A claim nearly identical to Shipley's was rejected several years ago in Smith v. City of Des Moines, Iowa, 99 F.3d 1466 (8th Cir. 1996). The plaintiff in Smith was a firefighter whose department had dismissed him because he could not pass the pulmonary function testing it required of all firefighters. Smith alleged that his employer terminated him because it regarded him as having a substantially limiting impairment within the meaning of the ADA. Smith alleged only that he was regarded as having an impairment which disqualified him from a narrow range of jobs, and thus as a matter of law he was not "substantially limited". Id. at 1474. Because Smith did not produce evidence that he was regarded as unable to perform other jobs besides that of firefighter, his ADA claim failed. Shipley's claim fails for the same reason.
Shipley has attempted to recast his claim on appeal to distinguish it from these precedents. Shipley cites the effect his injuries have had on his "walking, lifting, and excreting," complaining that the district court improperly disregarded the ways in which these major life activities have been impaired. It is not at all clear that he ever directed this theory to the attention of the district court. Moreover, Shipley has not produced evidence that he was terminated for any reason other than the retirement board's concerns about his capacity to perform as a firefighter. The record indicates only that he was not reinstated because University City believed he was unable to meet the requirements of that position. Shipley has not made out a claim under either the ADA or the Rehabilitation Act.

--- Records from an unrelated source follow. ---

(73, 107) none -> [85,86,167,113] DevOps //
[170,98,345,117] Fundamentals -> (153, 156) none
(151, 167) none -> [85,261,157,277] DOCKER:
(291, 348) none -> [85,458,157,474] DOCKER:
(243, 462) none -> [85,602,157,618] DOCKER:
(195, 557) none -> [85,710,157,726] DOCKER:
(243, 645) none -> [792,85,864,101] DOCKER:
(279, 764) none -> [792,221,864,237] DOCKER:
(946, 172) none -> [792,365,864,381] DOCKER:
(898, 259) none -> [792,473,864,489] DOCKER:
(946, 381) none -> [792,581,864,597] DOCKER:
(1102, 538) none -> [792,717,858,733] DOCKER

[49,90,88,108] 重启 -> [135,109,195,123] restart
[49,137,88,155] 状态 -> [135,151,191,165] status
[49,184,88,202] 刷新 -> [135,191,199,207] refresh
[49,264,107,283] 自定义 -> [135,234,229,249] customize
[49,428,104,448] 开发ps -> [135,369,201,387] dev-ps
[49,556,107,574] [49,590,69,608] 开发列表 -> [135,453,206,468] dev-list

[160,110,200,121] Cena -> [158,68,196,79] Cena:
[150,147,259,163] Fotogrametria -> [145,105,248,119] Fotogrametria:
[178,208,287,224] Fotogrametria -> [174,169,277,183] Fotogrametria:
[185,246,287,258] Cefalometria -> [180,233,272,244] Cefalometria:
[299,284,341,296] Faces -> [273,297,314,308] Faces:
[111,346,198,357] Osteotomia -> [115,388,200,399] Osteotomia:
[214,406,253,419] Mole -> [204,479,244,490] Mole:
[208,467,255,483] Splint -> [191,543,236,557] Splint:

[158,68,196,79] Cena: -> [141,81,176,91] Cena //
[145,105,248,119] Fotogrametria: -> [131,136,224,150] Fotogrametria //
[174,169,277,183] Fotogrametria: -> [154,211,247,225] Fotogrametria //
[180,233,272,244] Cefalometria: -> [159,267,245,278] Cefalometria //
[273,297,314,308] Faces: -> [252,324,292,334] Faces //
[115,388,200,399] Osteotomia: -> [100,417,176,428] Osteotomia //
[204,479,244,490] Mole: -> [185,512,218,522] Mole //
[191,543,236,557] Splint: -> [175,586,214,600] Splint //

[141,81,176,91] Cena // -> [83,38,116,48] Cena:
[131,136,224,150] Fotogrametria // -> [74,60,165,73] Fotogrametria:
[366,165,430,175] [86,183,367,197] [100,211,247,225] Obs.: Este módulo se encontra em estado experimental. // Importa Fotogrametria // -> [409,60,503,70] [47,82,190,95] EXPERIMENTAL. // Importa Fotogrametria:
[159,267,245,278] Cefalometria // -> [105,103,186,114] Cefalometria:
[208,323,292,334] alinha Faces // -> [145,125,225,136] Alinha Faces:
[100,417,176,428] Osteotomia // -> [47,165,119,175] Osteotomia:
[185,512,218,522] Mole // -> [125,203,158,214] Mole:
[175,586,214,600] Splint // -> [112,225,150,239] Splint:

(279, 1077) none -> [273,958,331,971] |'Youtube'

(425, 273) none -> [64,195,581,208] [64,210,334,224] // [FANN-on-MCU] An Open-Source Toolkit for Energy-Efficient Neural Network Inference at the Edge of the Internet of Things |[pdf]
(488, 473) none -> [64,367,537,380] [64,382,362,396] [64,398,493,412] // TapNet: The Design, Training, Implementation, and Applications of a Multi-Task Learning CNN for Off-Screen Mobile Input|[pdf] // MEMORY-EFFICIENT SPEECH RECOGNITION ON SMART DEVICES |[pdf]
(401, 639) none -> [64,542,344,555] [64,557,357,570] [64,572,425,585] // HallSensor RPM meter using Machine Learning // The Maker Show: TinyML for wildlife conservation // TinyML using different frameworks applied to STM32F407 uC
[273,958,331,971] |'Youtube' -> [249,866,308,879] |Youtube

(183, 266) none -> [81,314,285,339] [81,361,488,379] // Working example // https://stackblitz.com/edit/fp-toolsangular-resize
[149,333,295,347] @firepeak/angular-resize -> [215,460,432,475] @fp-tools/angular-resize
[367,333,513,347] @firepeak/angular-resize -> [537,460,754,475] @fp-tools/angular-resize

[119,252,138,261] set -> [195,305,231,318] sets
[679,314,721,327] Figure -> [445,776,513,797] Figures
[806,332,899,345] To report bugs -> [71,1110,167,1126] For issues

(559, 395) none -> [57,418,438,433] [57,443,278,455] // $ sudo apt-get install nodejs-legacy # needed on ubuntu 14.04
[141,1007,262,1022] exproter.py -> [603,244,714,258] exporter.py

For these reasons, the judgment of the district court is affirmed.
The HONORABLE JOHN R. TUNHEIM, United States District Judge for the District of Minnesota, sitting by designation.
The Honorable Jean C. Hamilton, Chief Judge, United States District Court for the Eastern District of Missouri.
There are also two motions pending. Shortly before oral argument Shipley moved to dismiss his claim under 42 U.S.C. § 1983 which alleged that he had not received the process he was due. The City has moved to strike portions of Shipley's separate appendix because they were not part of the record before the district court; Shipley has offered no response. We grant both motions.